This weekend, the family and I went up to spend time with BW's parents in Akron. It had been a while since we were all up there together, and the kids hadn't seen Rhonda for several weeks (an unusually long stretch of time). I had a very productive writing weekend because of it-- when we're in Akron, it's almost a mini-vacation for me. We lounge about, the kids have two extra sets of eyes on them almost constantly, and all of the normal distractions are absent. It's a real delight!
Adding to the mini-vacation is my attempt to fast from Facebook for lent. I've never made a serious effort to sacrifice something during the season of lent in an effort to turn my heart and mind to the things of God. When I began to think about the value of this exercise, Facebook came to mind immediately. Beyond the lexulous playing and photo uploads, I am a loiterer. I hang out on Facebook. When I feel the slightest twinge of boredom or distraction coming on, I indulge, and of all things, it was the highest on the list of personal indulgences or addictions. Like many shakings-free of addictive substances, it is a painful, difficult divorce, but also a fruitful one. Prune, prune, prune, and watch the new growth. Already I'm seeing some of the value of my abstaining from Facebook and focusing on God and other quality endeavors. Take out the space filler and fill it with something worthy of occupancy!
All of that to say, I'll probably return to Facebook at the end of this season, hopefully with a firm grasp on self-control and resistance. :)
I've read several good books lately and finished up two this weekend (no Facebook...). Over on Finding Gemstones, I blogged about The Red Tent by Anita Diamant. Great story. Our book discussion group at church met to talk about it last night, and I thought the conversation was excellent. I just finished Velvet Elvis by Rob Bell, too, and found it to be a very refreshing, easy read. While it wasn't earth-shattering for me, I could see how some folks would find it revolutionary. Probably because I've read a lot of books like it, I'm not as blown away, but nevertheless it was a good read, and I'm glad I picked it up (for free on Kindle).
Ever since Key West, I don't think I've read much in the way of published poetry, so at the urging of my pal Michael, I went to the library on Friday and took out the collected poems of Theodore Roethke and The Wild Iris by Louise Gluck: a Pulitzer prize-winning collection. I read Gluck this weekend, and wow, I am sorry I haven't read her earlier. She was fantastic. Lyrical and haunting and inspirational and inquisitive and accusatory (is that a word?)... all fantastic. I read it all the way through once and now look forward to sampling poems here and there, really absorbing her work.

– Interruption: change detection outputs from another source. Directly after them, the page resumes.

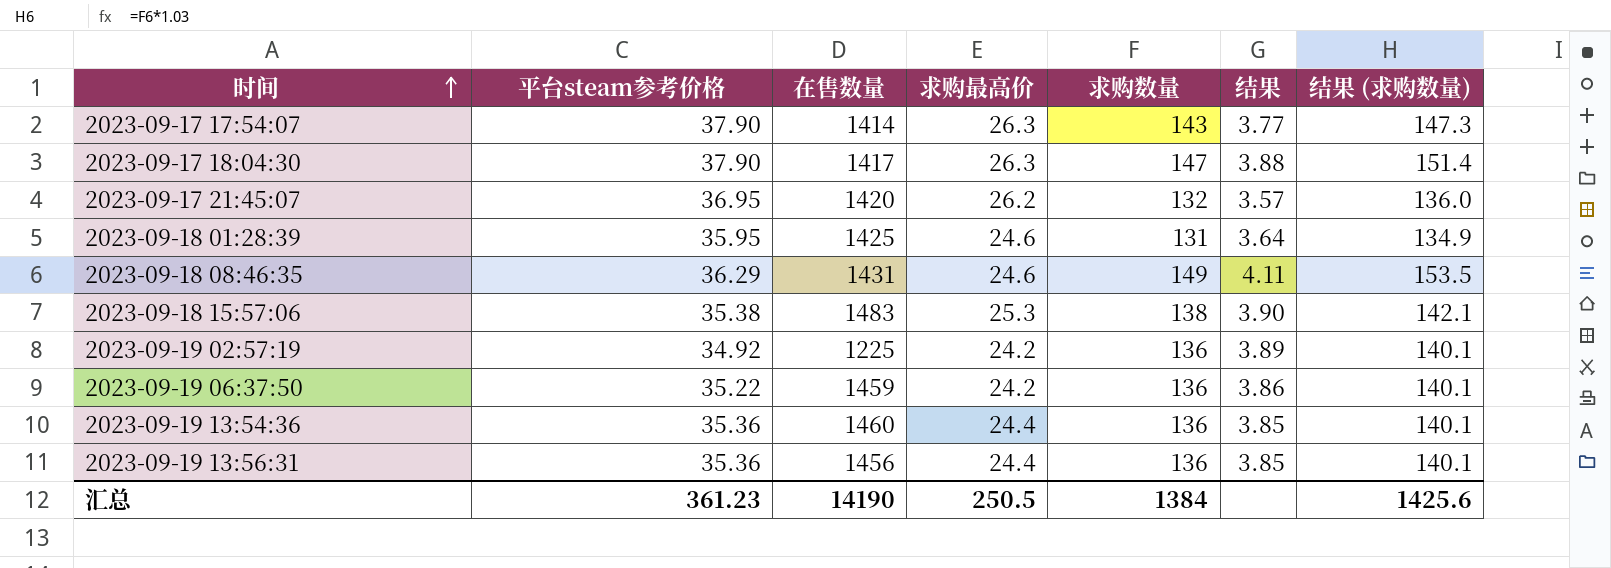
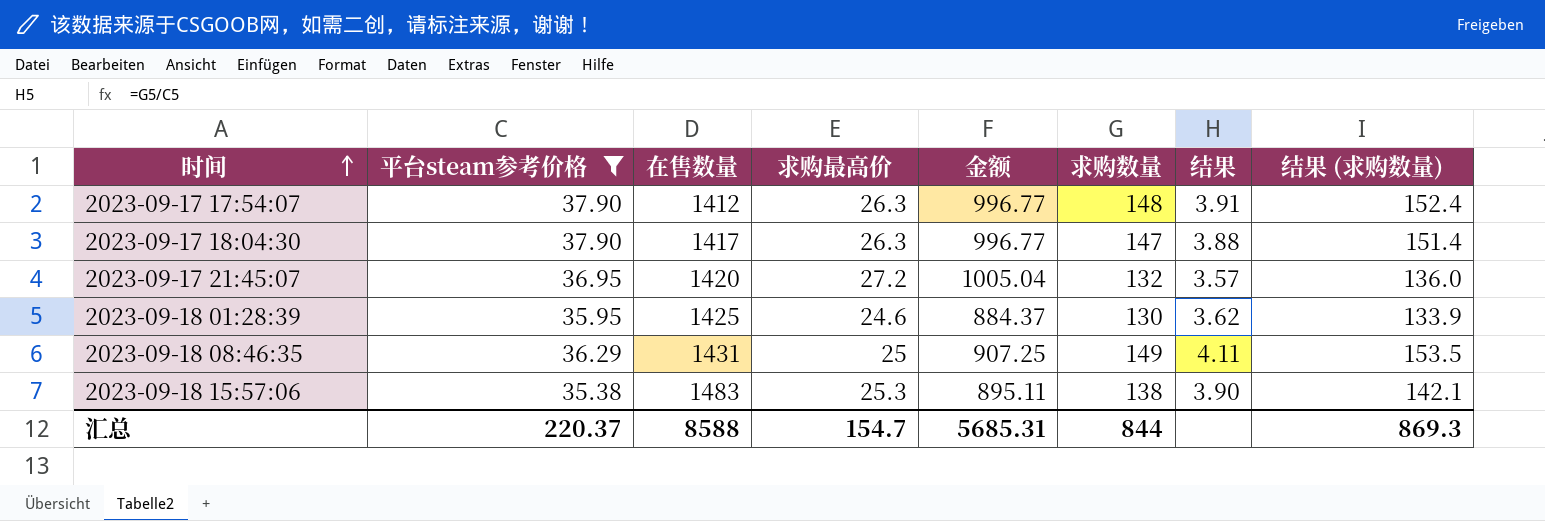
filter: none -> 平台steam参考价格 >= 35.38
column 金额 | formula: none -> [平台steam参考价格] * [求购最高价]
2023-09-17 17:54:07 | 在售数量: 1414 -> 1412
2023-09-17 17:54:07 | 求购数量: 143 -> 148
2023-09-17 17:54:07 | 结果: 3.77 -> 3.91
2023-09-17 17:54:07 | 结果 (求购数量): 147.3 -> 152.4
2023-09-17 21:45:07 | 求购最高价: 26.2 -> 27.2
2023-09-18 01:28:39 | 求购数量: 131 -> 130
2023-09-18 01:28:39 | 结果: 3.64 -> 3.62
2023-09-18 01:28:39 | 结果 (求购数量): 134.9 -> 133.9
2023-09-18 08:46:35 | 求购最高价: 24.6 -> 25
汇总 | 平台steam参考价格: 361.23 -> 220.37
汇总 | 在售数量: 14190 -> 8588
汇总 | 求购最高价: 250.5 -> 154.7
汇总 | 求购数量: 1384 -> 844
汇总 | 结果 (求购数量): 1425.6 -> 869.3

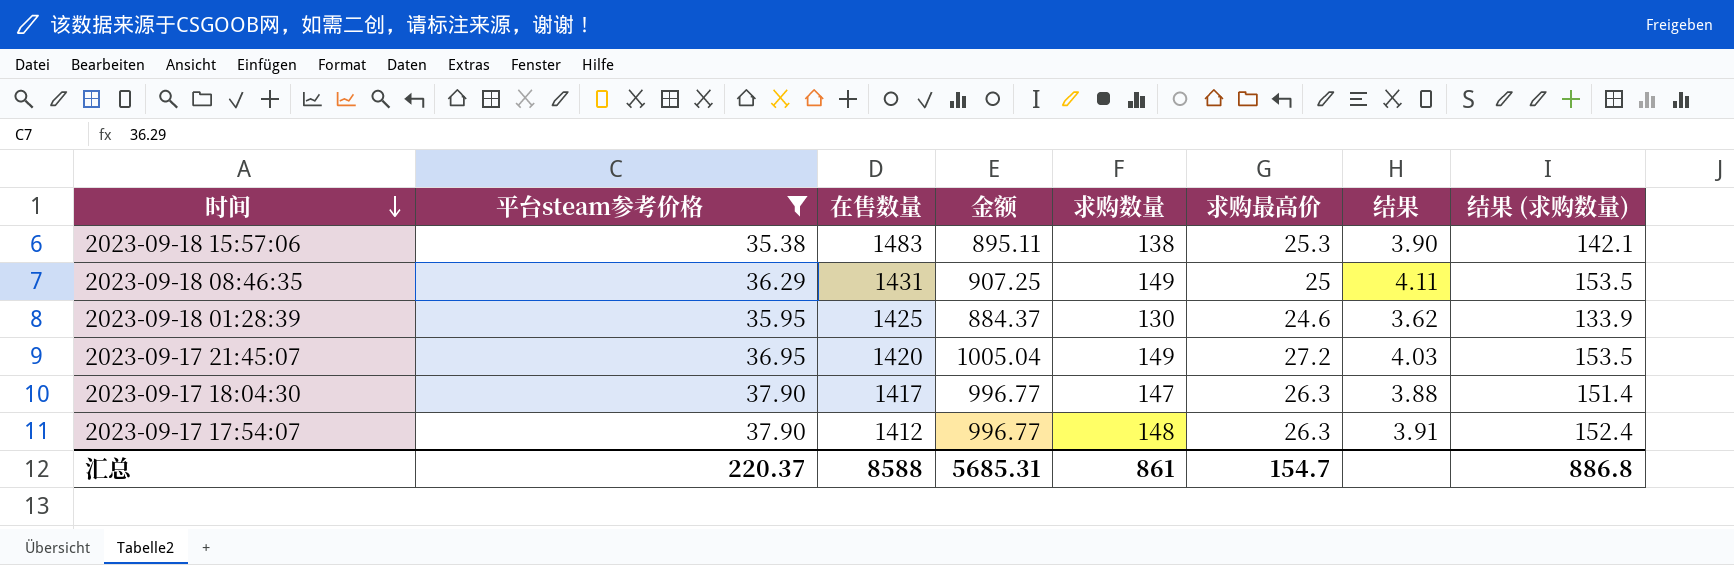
row order: 时间 ascending -> 时间 descending
column 求购最高价 | position: 4 -> 6
2023-09-17 21:45:07 | 求购数量: 132 -> 149
2023-09-17 21:45:07 | 结果: 3.57 -> 4.03
2023-09-17 21:45:07 | 结果 (求购数量): 136.0 -> 153.5
汇总 | 求购数量: 844 -> 861
汇总 | 结果 (求购数量): 869.3 -> 886.8

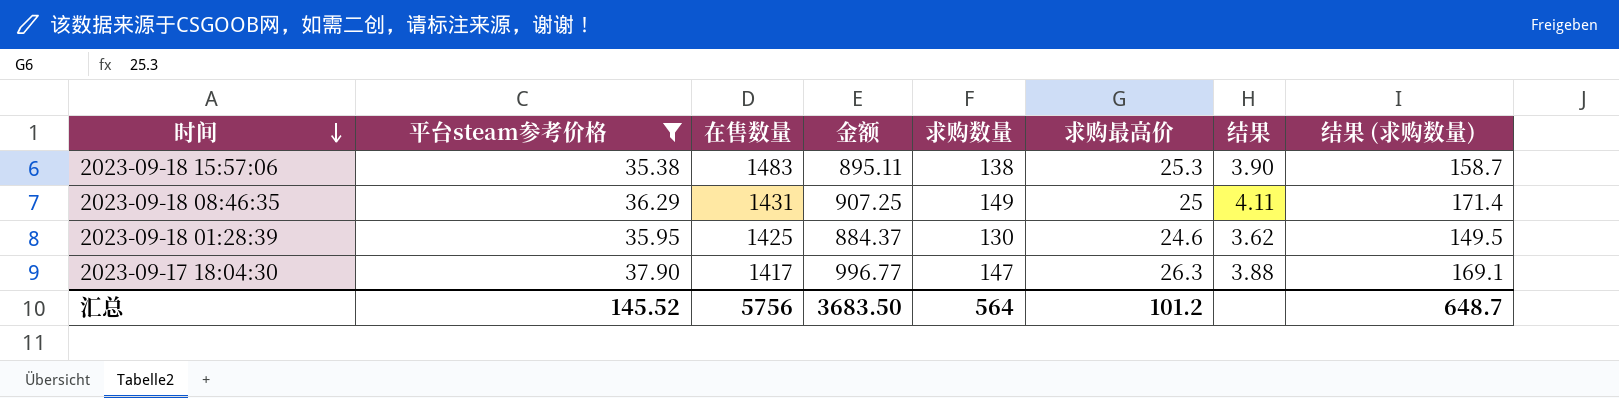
column 结果 (求购数量) | formula: [求购数量] * 1.03 -> [求购数量] * 1.15
row 2023-09-17 21:45:07: 36.95 | 1420 | 1005.04 | 149 | 27.2 | 4.03 | 153.5 -> none
row 2023-09-17 17:54:07: 37.90 | 1412 | 996.77 | 148 | 26.3 | 3.91 | 152.4 -> none
汇总 | 平台steam参考价格: 220.37 -> 145.52
汇总 | 在售数量: 8588 -> 5756
汇总 | 金额: 5685.31 -> 3683.50
汇总 | 求购数量: 861 -> 564
汇总 | 求购最高价: 154.7 -> 101.2
汇总 | 结果 (求购数量): 886.8 -> 648.7

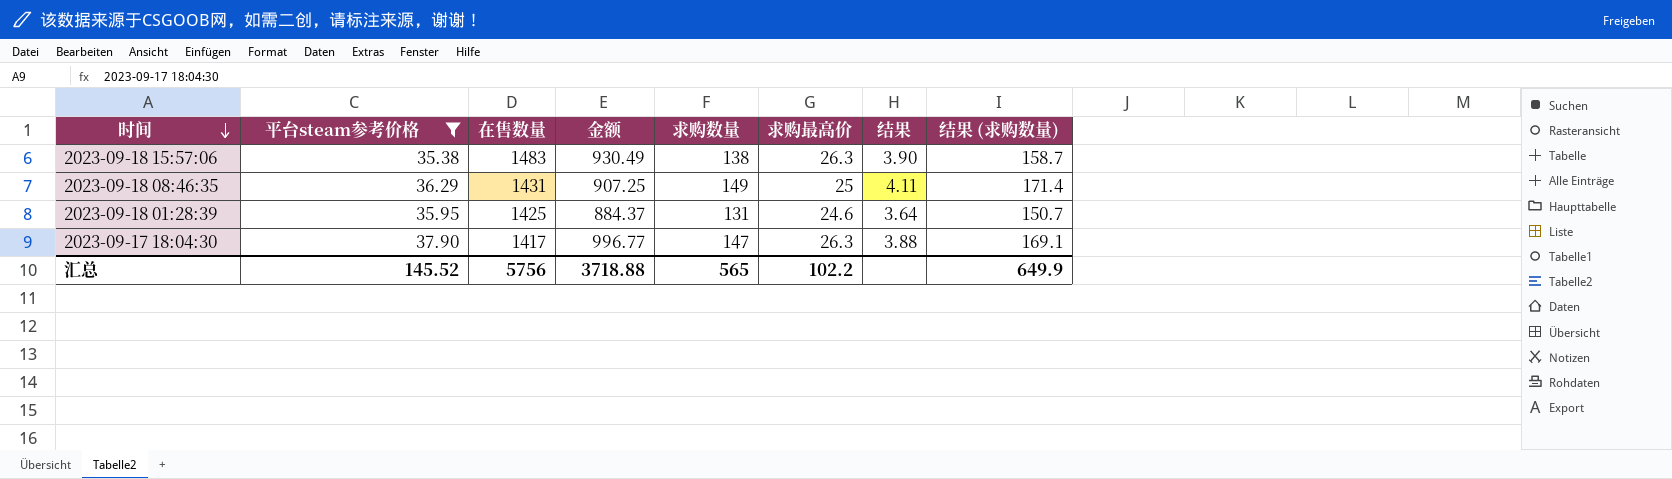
2023-09-18 15:57:06 | 金额: 895.11 -> 930.49
2023-09-18 15:57:06 | 求购最高价: 25.3 -> 26.3
2023-09-18 01:28:39 | 求购数量: 130 -> 131
2023-09-18 01:28:39 | 结果: 3.62 -> 3.64
2023-09-18 01:28:39 | 结果 (求购数量): 149.5 -> 150.7
汇总 | 金额: 3683.50 -> 3718.88
汇总 | 求购数量: 564 -> 565
汇总 | 求购最高价: 101.2 -> 102.2
汇总 | 结果 (求购数量): 648.7 -> 649.9

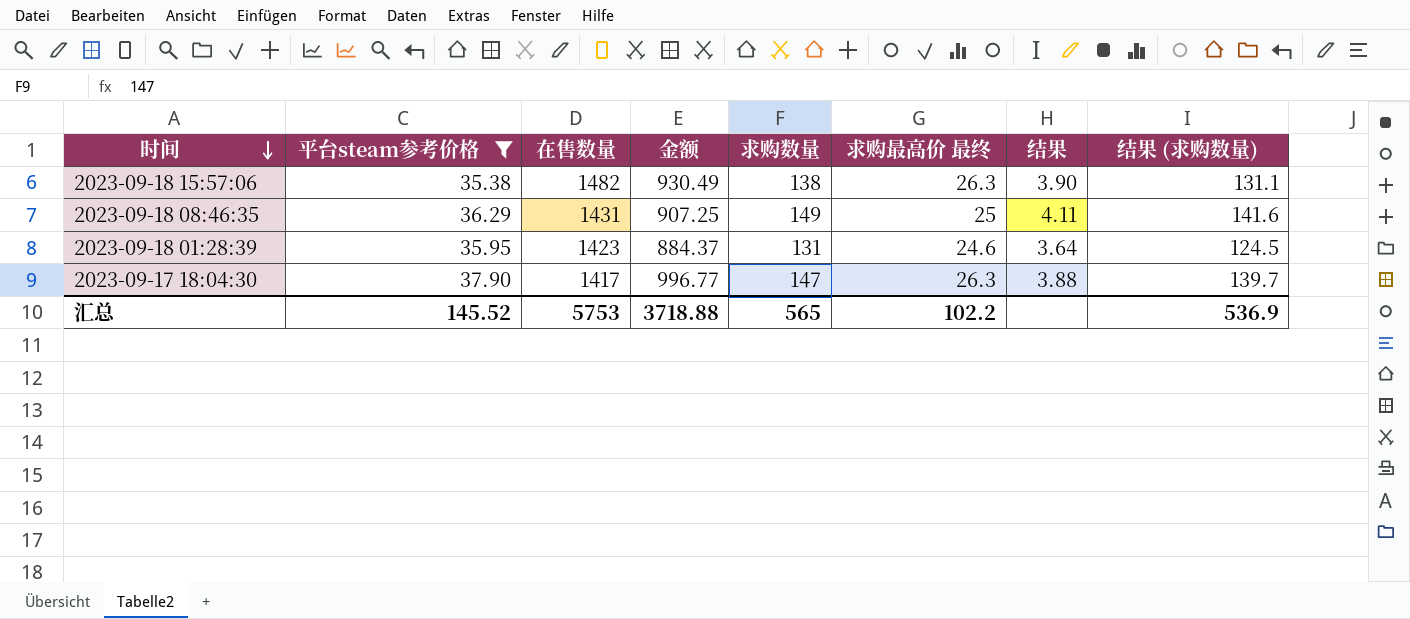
column name: 求购最高价 -> 求购最高价 最终
column 结果 (求购数量) | formula: [求购数量] * 1.15 -> [求购数量] * 0.95
2023-09-18 15:57:06 | 在售数量: 1483 -> 1482
2023-09-18 01:28:39 | 在售数量: 1425 -> 1423
汇总 | 在售数量: 5756 -> 5753
汇总 | 结果 (求购数量): 649.9 -> 536.9

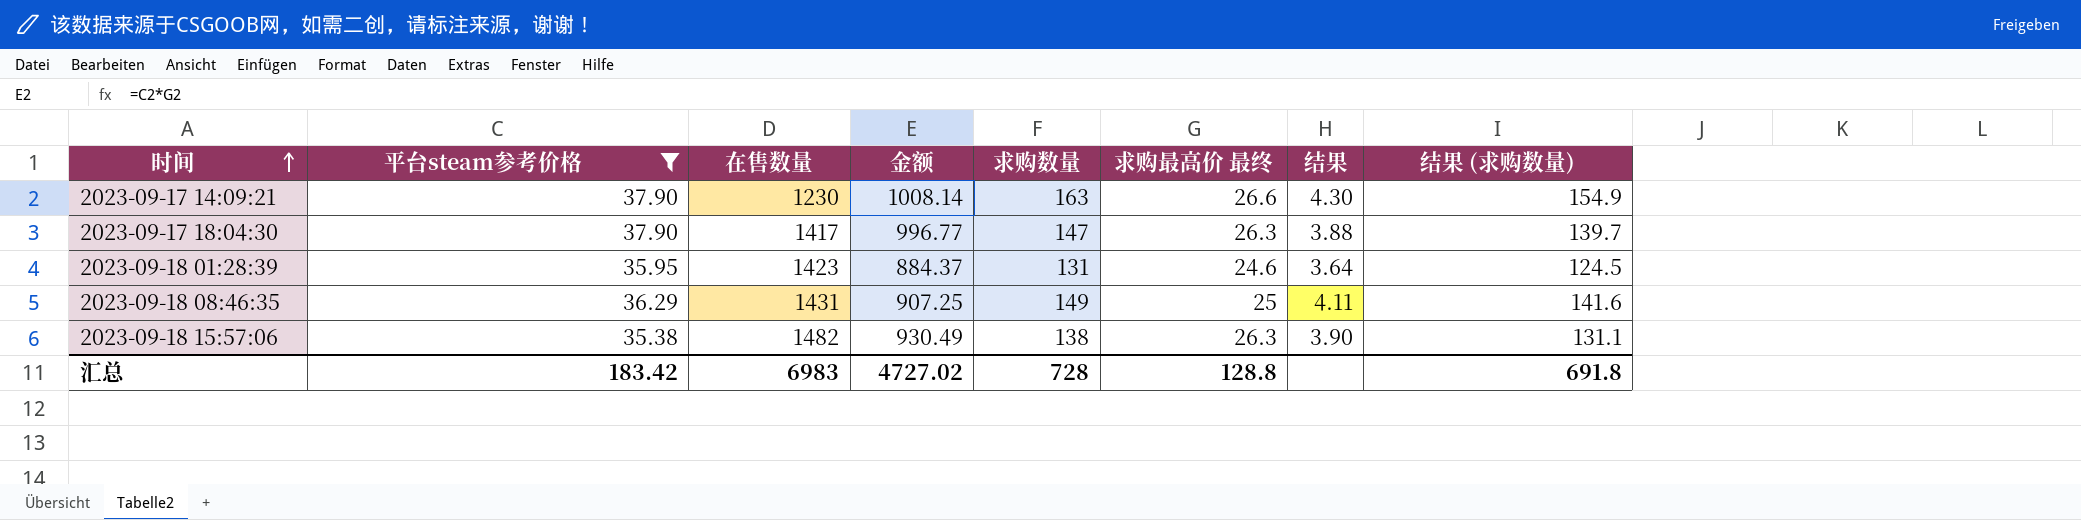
row order: 时间 descending -> 时间 ascending
row 2023-09-17 14:09:21: none -> 37.90 | 1230 | 1008.14 | 163 | 26.6 | 4.30 | 154.9
汇总 | 平台steam参考价格: 145.52 -> 183.42
汇总 | 在售数量: 5753 -> 6983
汇总 | 金额: 3718.88 -> 4727.02
汇总 | 求购数量: 565 -> 728
汇总 | 求购最高价 最终: 102.2 -> 128.8
汇总 | 结果 (求购数量): 536.9 -> 691.8

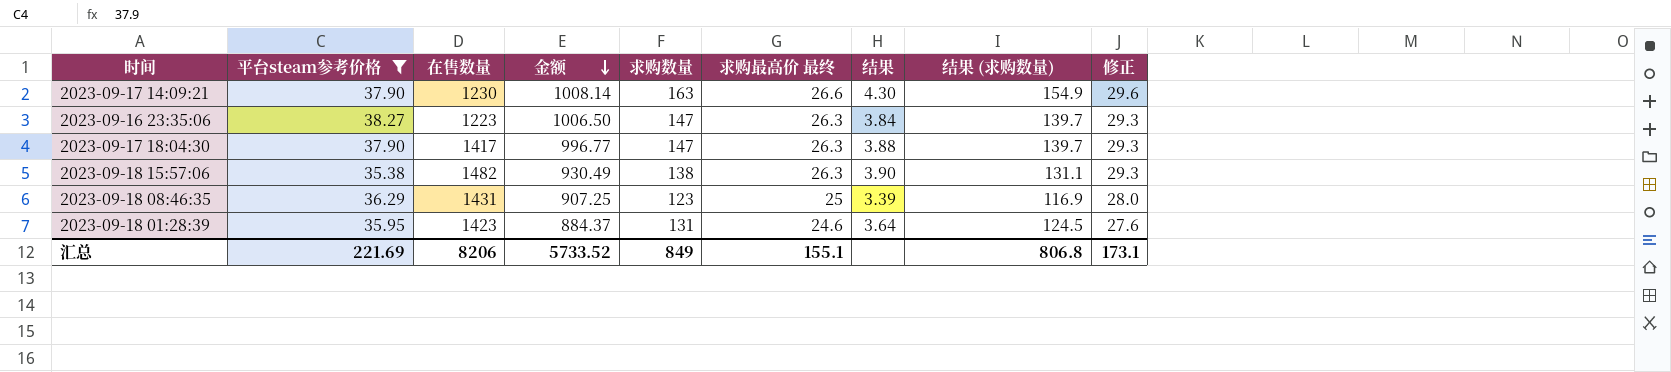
row order: 时间 ascending -> 金额 descending
column 修正 | formula: none -> [求购最高价 最终] + 3
row 2023-09-16 23:35:06: none -> 38.27 | 1223 | 1006.50 | 147 | 26.3 | 3.84 | 139.7 | 29.3
2023-09-18 08:46:35 | 求购数量: 149 -> 123
2023-09-18 08:46:35 | 结果: 4.11 -> 3.39
2023-09-18 08:46:35 | 结果 (求购数量): 141.6 -> 116.9
汇总 | 平台steam参考价格: 183.42 -> 221.69
汇总 | 在售数量: 6983 -> 8206
汇总 | 金额: 4727.02 -> 5733.52
汇总 | 求购数量: 728 -> 849
汇总 | 求购最高价 最终: 128.8 -> 155.1
汇总 | 结果 (求购数量): 691.8 -> 806.8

Besides some real good reading, I got a lot of real good writing time in as well. Besides doing some revisioning, I wrote a couple new pieces and pulled together another manuscript for a chapbook competition. We'll see what comes of it-- maybe nothing, right? But at least it is going out. I revised the full-length manuscript too, adding in some of my newer poems and doing a little reordering. It is a good, and healthy, feeling to not be in a terrible rush to publish a book. I am not too impatient (though always a little) for results.
I continue to roll over the ideas from a few months ago about the purpose of writing and the "why I write" question, and I think I've settled somewhere in the middle. I write for my own personal exploration of truth and circumstances (not quite pomp and circumstance), and after that, if the external world wants to read what I've written, I want to put it out there. So along those lines of thinking, I am wondering if there are those who would want to receive poems I've written or am working on, and if so, drop me an email or leave a comment with your email address, and I'll start a little list for those who like my work and want to read my work in progress. I can't promise brilliance. Because I don't have it. But maybe something I write will move you in some way. Or at least leave you with a feeling. Or a thought. Or a frown. Or confusion. Hopefully not confusion.
On that happy note, I'll conclude the night. Time to sleep!